Across the records that follow, give the number of lines containing the word "abstract" and nothing else.

◆ ◆ ◆ ◆ ◆

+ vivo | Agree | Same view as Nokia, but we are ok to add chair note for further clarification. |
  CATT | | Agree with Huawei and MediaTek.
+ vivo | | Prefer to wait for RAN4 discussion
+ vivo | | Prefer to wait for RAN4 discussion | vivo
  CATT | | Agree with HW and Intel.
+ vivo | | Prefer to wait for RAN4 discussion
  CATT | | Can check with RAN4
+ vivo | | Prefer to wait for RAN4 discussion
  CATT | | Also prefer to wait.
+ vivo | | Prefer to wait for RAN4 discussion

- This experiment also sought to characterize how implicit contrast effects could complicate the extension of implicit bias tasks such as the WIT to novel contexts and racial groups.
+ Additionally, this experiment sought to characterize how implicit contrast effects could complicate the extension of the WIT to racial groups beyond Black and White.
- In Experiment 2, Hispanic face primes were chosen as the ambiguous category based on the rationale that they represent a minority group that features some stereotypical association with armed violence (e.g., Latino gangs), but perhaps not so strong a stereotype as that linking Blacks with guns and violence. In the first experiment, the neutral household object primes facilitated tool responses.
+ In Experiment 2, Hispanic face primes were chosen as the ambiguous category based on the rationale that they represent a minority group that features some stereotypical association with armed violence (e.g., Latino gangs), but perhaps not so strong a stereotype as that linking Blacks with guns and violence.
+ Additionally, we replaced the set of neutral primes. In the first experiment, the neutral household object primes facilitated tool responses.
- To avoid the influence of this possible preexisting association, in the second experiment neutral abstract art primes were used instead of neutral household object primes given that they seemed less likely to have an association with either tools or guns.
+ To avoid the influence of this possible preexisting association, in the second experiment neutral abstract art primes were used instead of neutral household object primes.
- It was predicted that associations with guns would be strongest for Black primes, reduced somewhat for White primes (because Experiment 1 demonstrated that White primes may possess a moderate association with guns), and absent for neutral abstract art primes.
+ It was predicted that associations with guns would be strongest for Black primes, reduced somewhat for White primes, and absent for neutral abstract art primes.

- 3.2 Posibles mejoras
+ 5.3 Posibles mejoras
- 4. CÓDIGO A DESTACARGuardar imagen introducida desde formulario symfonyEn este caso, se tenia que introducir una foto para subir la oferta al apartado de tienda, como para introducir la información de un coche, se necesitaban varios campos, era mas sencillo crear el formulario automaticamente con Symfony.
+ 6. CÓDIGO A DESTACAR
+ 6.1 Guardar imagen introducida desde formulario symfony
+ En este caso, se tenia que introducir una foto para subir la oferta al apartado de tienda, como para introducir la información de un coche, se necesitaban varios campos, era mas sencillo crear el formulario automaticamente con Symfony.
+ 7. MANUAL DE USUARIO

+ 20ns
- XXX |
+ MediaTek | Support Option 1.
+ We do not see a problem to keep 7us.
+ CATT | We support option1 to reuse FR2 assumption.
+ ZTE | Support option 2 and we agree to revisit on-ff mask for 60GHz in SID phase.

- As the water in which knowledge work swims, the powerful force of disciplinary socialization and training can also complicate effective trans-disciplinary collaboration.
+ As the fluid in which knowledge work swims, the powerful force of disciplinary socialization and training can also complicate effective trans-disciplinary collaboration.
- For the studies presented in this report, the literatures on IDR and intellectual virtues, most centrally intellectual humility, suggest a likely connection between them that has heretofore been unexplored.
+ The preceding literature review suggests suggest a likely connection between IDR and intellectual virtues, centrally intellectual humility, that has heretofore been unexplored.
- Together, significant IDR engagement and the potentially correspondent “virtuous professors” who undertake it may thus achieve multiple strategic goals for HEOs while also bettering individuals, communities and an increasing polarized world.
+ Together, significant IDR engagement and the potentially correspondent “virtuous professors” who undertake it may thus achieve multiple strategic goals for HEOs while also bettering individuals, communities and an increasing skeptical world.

◆ ◆ ◆ ◆ ◆

▶ **Written response**
4